> _Input material_:
+===+

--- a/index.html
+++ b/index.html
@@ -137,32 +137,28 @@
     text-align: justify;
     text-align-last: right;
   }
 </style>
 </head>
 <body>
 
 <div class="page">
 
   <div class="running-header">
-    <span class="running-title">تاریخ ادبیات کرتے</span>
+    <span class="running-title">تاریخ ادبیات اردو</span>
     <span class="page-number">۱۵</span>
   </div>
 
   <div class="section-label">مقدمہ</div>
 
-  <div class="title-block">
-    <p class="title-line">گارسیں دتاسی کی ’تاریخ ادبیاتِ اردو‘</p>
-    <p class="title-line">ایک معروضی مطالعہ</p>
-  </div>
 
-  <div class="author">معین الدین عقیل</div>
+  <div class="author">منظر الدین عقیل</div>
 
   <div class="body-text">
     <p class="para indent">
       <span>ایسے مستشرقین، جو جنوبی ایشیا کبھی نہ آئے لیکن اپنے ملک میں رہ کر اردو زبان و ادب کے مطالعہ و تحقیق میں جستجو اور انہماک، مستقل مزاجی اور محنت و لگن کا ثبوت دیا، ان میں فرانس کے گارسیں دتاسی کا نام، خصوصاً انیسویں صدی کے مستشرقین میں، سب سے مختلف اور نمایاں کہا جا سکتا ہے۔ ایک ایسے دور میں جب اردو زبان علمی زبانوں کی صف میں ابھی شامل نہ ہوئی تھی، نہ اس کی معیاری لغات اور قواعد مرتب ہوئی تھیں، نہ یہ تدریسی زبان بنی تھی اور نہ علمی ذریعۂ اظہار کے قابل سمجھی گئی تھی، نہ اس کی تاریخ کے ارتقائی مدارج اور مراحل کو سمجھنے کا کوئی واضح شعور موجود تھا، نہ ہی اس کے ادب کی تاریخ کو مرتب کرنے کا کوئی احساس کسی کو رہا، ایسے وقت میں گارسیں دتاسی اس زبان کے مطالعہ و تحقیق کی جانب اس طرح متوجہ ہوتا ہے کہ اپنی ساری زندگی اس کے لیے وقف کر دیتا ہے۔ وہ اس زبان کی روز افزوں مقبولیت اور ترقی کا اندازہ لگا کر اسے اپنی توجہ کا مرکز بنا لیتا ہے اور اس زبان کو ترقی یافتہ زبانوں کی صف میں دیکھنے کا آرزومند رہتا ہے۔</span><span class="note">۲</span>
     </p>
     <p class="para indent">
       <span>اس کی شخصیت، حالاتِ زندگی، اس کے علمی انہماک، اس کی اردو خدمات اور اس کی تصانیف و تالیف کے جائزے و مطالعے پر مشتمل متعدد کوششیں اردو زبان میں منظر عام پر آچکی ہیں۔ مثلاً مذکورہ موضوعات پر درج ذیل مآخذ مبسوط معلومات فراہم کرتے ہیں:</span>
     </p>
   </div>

+===+

Extract the whole listing, character for character.

--- a/index.html
+++ b/index.html
@@ -137,32 +137,28 @@
     text-align: justify;
     text-align-last: right;
   }
 </style>
 </head>
 <body>
 
 <div class="page">
 
   <div class="running-header">
-    <span class="running-title">تاریخ ادبیات کرتے</span>
+    <span class="running-title">تاریخ ادبیات اردو</span>
     <span class="page-number">۱۵</span>
   </div>
 
   <div class="section-label">مقدمہ</div>
 
-  <div class="title-block">
-    <p class="title-line">گارسیں دتاسی کی ’تاریخ ادبیاتِ اردو‘</p>
-    <p class="title-line">ایک معروضی مطالعہ</p>
-  </div>
 
-  <div class="author">معین الدین عقیل</div>
+  <div class="author">منظر الدین عقیل</div>
 
   <div class="body-text">
     <p class="para indent">
       <span>ایسے مستشرقین، جو جنوبی ایشیا کبھی نہ آئے لیکن اپنے ملک میں رہ کر اردو زبان و ادب کے مطالعہ و تحقیق میں جستجو اور انہماک، مستقل مزاجی اور محنت و لگن کا ثبوت دیا، ان میں فرانس کے گارسیں دتاسی کا نام، خصوصاً انیسویں صدی کے مستشرقین میں، سب سے مختلف اور نمایاں کہا جا سکتا ہے۔ ایک ایسے دور میں جب اردو زبان علمی زبانوں کی صف میں ابھی شامل نہ ہوئی تھی، نہ اس کی معیاری لغات اور قواعد مرتب ہوئی تھیں، نہ یہ تدریسی زبان بنی تھی اور نہ علمی ذریعۂ اظہار کے قابل سمجھی گئی تھی، نہ اس کی تاریخ کے ارتقائی مدارج اور مراحل کو سمجھنے کا کوئی واضح شعور موجود تھا، نہ ہی اس کے ادب کی تاریخ کو مرتب کرنے کا کوئی احساس کسی کو رہا، ایسے وقت میں گارسیں دتاسی اس زبان کے مطالعہ و تحقیق کی جانب اس طرح متوجہ ہوتا ہے کہ اپنی ساری زندگی اس کے لیے وقف کر دیتا ہے۔ وہ اس زبان کی روز افزوں مقبولیت اور ترقی کا اندازہ لگا کر اسے اپنی توجہ کا مرکز بنا لیتا ہے اور اس زبان کو ترقی یافتہ زبانوں کی صف میں دیکھنے کا آرزومند رہتا ہے۔</span><span class="note">۲</span>
     </p>
     <p class="para indent">
       <span>اس کی شخصیت، حالاتِ زندگی، اس کے علمی انہماک، اس کی اردو خدمات اور اس کی تصانیف و تالیف کے جائزے و مطالعے پر مشتمل متعدد کوششیں اردو زبان میں منظر عام پر آچکی ہیں۔ مثلاً مذکورہ موضوعات پر درج ذیل مآخذ مبسوط معلومات فراہم کرتے ہیں:</span>
     </p>
   </div>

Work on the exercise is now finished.